Your crop of embarrassing-to-surprisingly high scores in the Wonderlic Test for this year's group of NFL draftees-to-be are in, and the inverse relationship between speed/agility and brainpower is particularly prominent.

North Carolina's Hakeem Nicks, an unmanageable cover assignment who was a one-man offensive plan for the Tar Heels this year, earns the Vince Young Memorial Prize for Thinkgood with an 11. Percy Harvin, Florida's blipster wide receiver, scored a 12, presumably eating half of his scorecard when he confused it for a cookie. Darius Heyward-Bey, whose 40 vaulted him into the top tier of wideouts in this year's draft, got distracted by a ball of yarn halfway through the test, and finished with a 14.
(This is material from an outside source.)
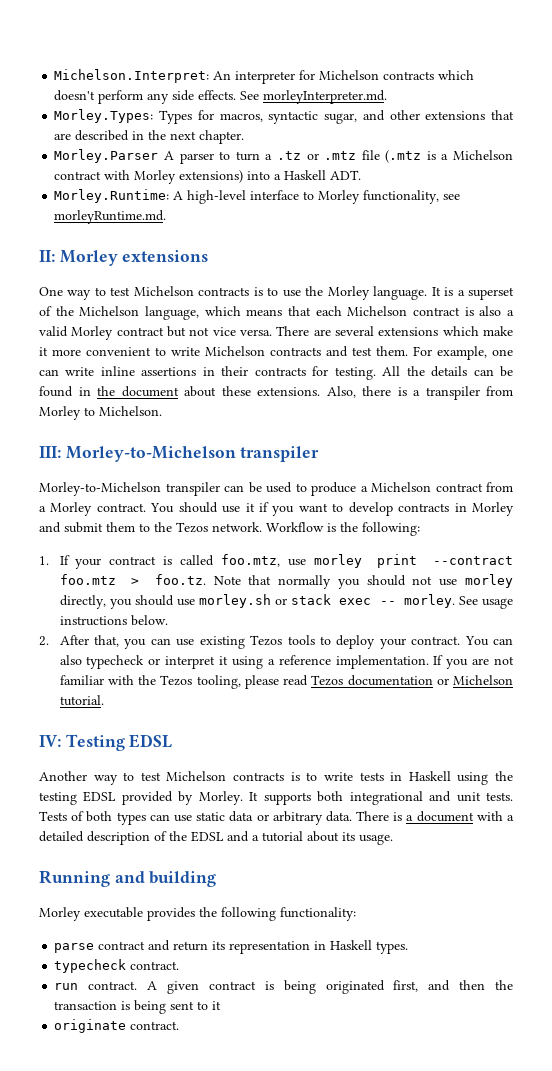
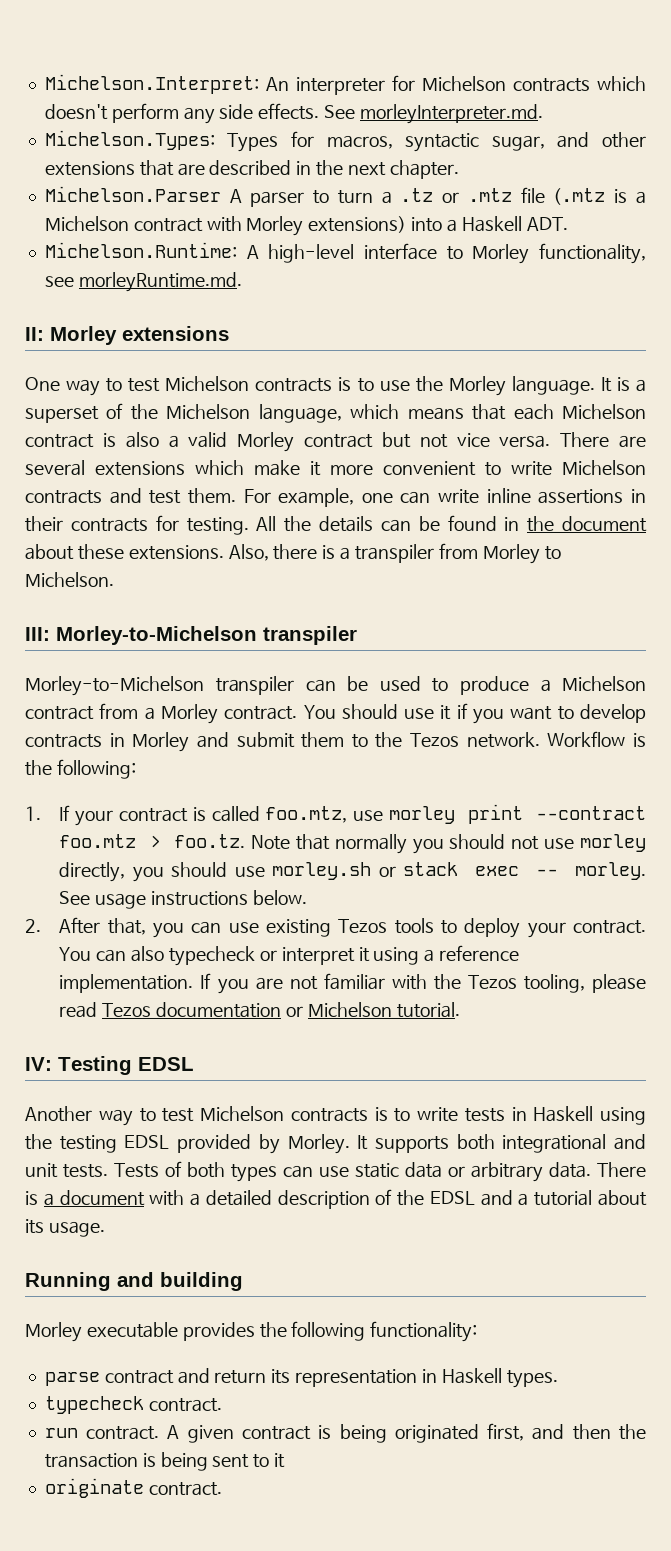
[54,109,154,123] Morley.Types: -> [44,130,215,150] Michelson.Types:
[54,149,159,163] Morley.Parser -> [44,186,221,202] Michelson.Parser
[54,189,170,203] Morley.Runtime: -> [44,242,237,258] Michelson.Runtime:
None of this will matter, however, because they are faster than 99.99% of the humans on the planet, and will spend their 20's sleeping atop piles of money and beautiful women.

Look at the big brain on Matt Stafford, though, who in addition to his keg-lifting skills could probably explain to you the complex physics involved in pressurizing a carbonated liquid and then pressing it overhead. Stafford scored a 38, a formidable score just under Eli Manning's 39 and Alex Smith's 40. Unlike the wideout scores, a high Wonderlic can only help a quarterback, as he may have "Three-Play" Norv Turner as an offensive coordinator, or might end up with a formation freak like Mike Martz whose playbook looks like a particularly hefty Torah. He got marginally richer with the score, and also has a beeline on the money/beautiful women/piles plan.

Two players who did not help themselves with their brain exam: OL Andre Smith, who rounded out his complete and total draft FAIL with a 17, considered borderline for a tackle, and linebacker Rey Maualuga, whose 15 is troublingly low for someone who will call defenses on the field. Maualuga can make up for the low score by demonstrating on-field speed and savvy, and also by reminding them of his ability to hit people so hard their toenails fly off on impact.

This post originally appeared on the Sporting Blog. For more, see The Sporting Blog Archives.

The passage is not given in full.